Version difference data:
□ □ □ □ □ □ □

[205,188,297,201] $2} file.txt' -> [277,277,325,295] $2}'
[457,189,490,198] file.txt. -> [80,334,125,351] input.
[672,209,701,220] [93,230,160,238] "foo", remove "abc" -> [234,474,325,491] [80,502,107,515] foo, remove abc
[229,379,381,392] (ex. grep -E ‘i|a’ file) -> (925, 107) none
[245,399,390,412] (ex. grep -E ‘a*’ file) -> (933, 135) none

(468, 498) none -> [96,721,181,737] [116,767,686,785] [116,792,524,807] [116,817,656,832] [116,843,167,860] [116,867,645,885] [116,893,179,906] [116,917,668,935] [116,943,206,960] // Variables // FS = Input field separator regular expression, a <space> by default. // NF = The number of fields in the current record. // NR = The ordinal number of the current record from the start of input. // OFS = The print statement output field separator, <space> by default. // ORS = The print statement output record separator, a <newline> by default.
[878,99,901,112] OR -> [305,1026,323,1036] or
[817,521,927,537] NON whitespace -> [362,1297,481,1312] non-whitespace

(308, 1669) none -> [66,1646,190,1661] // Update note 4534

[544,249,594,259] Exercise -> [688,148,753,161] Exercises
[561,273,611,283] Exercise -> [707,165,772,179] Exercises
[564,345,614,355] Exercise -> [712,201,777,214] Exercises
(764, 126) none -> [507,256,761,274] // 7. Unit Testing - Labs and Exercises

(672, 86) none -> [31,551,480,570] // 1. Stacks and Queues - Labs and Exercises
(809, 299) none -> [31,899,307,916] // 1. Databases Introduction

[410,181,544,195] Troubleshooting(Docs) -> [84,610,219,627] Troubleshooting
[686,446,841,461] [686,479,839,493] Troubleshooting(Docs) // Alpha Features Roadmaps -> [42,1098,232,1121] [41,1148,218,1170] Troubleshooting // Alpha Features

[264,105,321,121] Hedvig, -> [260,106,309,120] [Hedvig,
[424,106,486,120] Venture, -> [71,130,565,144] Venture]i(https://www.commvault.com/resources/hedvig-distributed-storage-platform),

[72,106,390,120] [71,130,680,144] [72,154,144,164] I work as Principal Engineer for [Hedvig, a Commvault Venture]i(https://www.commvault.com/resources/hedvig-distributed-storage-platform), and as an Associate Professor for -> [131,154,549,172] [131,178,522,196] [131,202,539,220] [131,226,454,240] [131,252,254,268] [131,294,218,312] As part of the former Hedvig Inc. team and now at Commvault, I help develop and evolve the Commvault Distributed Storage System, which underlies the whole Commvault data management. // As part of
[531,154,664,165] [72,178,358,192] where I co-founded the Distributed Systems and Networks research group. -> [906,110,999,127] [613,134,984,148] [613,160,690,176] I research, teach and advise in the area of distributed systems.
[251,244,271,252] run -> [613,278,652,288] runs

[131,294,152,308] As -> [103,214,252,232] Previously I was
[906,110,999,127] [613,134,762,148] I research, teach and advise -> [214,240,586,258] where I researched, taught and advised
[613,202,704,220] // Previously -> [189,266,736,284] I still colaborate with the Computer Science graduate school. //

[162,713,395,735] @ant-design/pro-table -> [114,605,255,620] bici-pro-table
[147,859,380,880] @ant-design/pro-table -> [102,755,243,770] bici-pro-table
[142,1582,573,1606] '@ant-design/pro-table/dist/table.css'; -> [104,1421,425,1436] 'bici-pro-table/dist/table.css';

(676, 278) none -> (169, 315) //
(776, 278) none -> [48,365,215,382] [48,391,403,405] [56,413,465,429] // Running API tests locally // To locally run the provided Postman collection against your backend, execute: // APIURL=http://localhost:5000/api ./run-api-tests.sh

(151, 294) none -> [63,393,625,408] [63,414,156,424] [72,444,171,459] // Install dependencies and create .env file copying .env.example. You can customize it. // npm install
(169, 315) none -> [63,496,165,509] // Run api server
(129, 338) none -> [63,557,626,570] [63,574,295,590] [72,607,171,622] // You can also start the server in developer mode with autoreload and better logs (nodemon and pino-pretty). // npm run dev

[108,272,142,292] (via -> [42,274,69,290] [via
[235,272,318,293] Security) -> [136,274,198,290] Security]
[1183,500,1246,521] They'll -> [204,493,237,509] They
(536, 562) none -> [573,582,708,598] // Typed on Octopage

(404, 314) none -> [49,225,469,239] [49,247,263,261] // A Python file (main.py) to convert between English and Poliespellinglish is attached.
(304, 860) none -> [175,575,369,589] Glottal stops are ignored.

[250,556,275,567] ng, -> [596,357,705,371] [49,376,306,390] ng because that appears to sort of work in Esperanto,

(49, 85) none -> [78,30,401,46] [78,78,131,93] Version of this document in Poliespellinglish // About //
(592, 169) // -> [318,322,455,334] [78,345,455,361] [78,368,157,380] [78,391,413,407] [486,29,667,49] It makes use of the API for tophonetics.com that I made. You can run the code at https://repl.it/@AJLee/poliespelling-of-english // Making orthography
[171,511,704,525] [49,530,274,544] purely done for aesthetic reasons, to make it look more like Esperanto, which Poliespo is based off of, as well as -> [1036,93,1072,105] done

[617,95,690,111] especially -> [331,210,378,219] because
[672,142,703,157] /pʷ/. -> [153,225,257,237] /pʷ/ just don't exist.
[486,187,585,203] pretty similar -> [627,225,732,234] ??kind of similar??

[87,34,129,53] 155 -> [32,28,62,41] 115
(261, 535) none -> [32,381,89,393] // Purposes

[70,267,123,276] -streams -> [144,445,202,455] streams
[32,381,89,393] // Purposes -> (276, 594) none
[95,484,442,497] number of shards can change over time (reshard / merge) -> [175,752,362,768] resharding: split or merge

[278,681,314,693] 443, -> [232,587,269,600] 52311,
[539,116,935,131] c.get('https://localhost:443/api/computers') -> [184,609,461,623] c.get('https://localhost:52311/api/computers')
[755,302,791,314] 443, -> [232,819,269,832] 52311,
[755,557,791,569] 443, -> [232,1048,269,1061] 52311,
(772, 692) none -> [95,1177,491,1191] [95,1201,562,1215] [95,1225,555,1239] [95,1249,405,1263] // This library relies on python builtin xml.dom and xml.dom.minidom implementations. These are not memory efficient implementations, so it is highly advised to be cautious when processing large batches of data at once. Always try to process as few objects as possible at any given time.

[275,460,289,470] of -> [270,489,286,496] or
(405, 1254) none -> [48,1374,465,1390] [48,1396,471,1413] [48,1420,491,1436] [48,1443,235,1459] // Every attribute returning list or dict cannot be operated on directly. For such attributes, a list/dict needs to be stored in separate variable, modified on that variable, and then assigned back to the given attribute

□ □ □ □ □ □ □

**Work to complete:** From the records above, return each line that includes "table".

**Response area:**
[162,713,395,735] @ant-design/pro-table -> [114,605,255,620] bici-pro-table
[147,859,380,880] @ant-design/pro-table -> [102,755,243,770] bici-pro-table
[142,1582,573,1606] '@ant-design/pro-table/dist/table.css'; -> [104,1421,425,1436] 'bici-pro-table/dist/table.css';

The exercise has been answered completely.